I call the script "cam" and will use that name here.
Notes on this script: I worked out the brightness command (and renamed it "bright" to make it shorter). The SDK said brightness could be from 0 to 255, but nothing seems to work right when you set it to 125 or 200 or any other number that you'd naturally try. And when you are controlling the camera through the web interface, it only goes 0-16.
I figured if I took the number from the SDK and rounded it off to 256 and divided by 16, that would equal 16 and would correspond to the 0-16 in the web interface. Sure enough, setting brightness in increments of 16 would make the it change by 1 in the web interface and the changes actually looked right on the camera. So in the script I did away with 0 (who needs that?) and made 1=16, 2=32... until 16=255.
I set up my own day and night "profiles" and left them in the script in case anyone wants them.
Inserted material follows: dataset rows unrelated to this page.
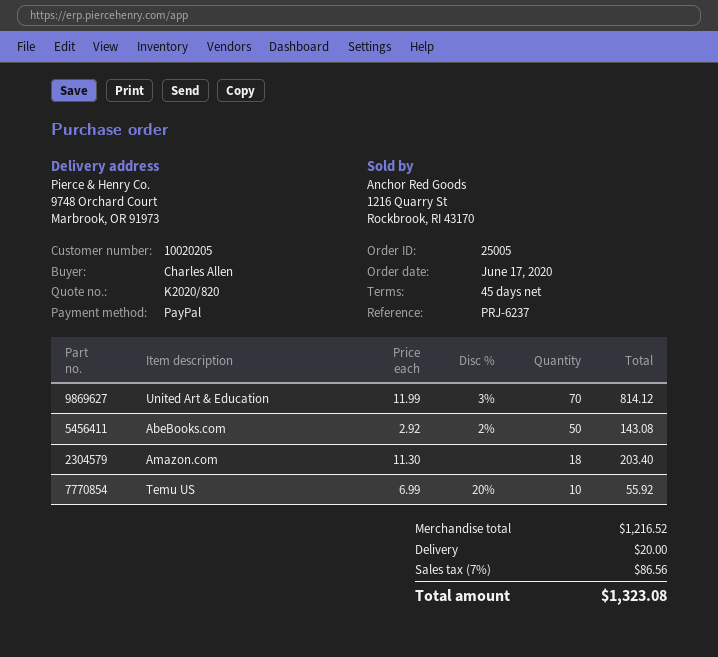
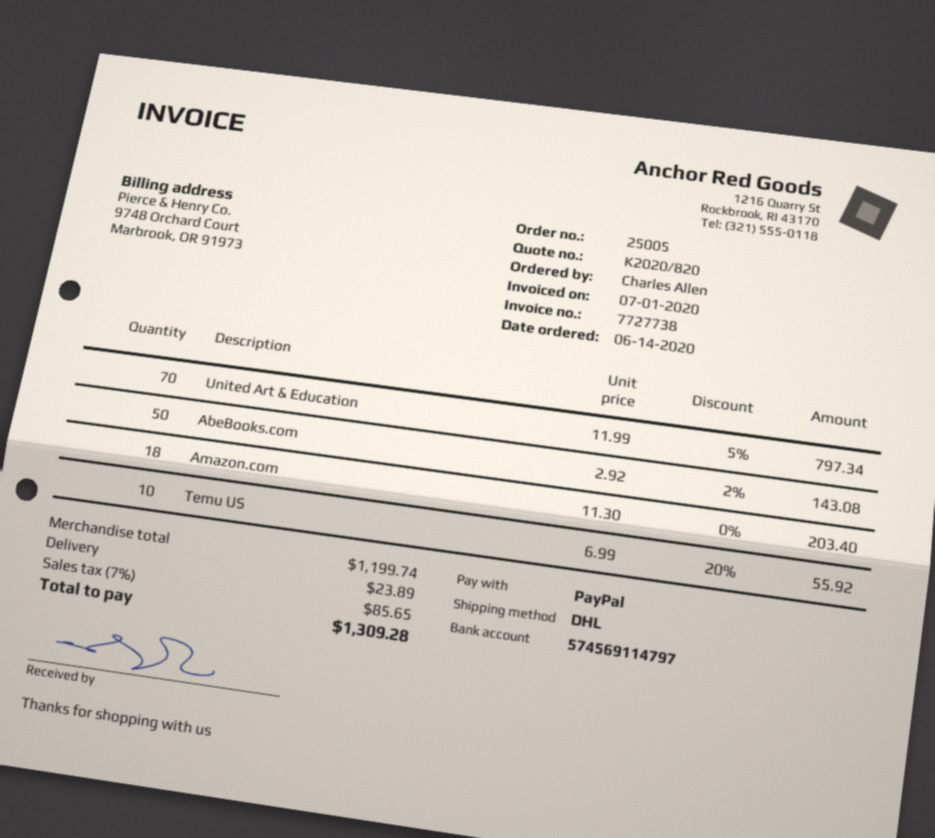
order date: 2020-06-17 -> 2020-06-14
United Art & Education: 70 x 11.99 - 3% = 814.12 -> 70 x 11.99 - 5% = 797.34
subtotal: 1216.52 -> 1199.74
shipping: 20.00 -> 23.89
tax: 7% = 86.56 -> 7% = 85.65
total: 1323.08 -> 1309.28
If not, they can be deleted by deleting everything from "day)" to the next ";;" and "night)" to the next ";;" and they can be changed as well.
For day, my settings are:
IR off
Outside mode
Contrast 4
Brightness 6
For night they are:
IR on
50hz mode
Contrast 6
Brightness 6
It waits two seconds between each command as this seems to be a little more reliable than pounding it with a flurry of settings changes.
I also added the ability to save a snapshot X seconds after performing a camera command. This is useful if you want to do something like pan the camera to a preset then take a snapshot.
"s" tells it to take the snapshot and the seconds argument will tell it how many seconds to wait. So cam s 5 go 3 will make the camera move the the number 3 preset position, wait 5 seconds, then take the snapshot.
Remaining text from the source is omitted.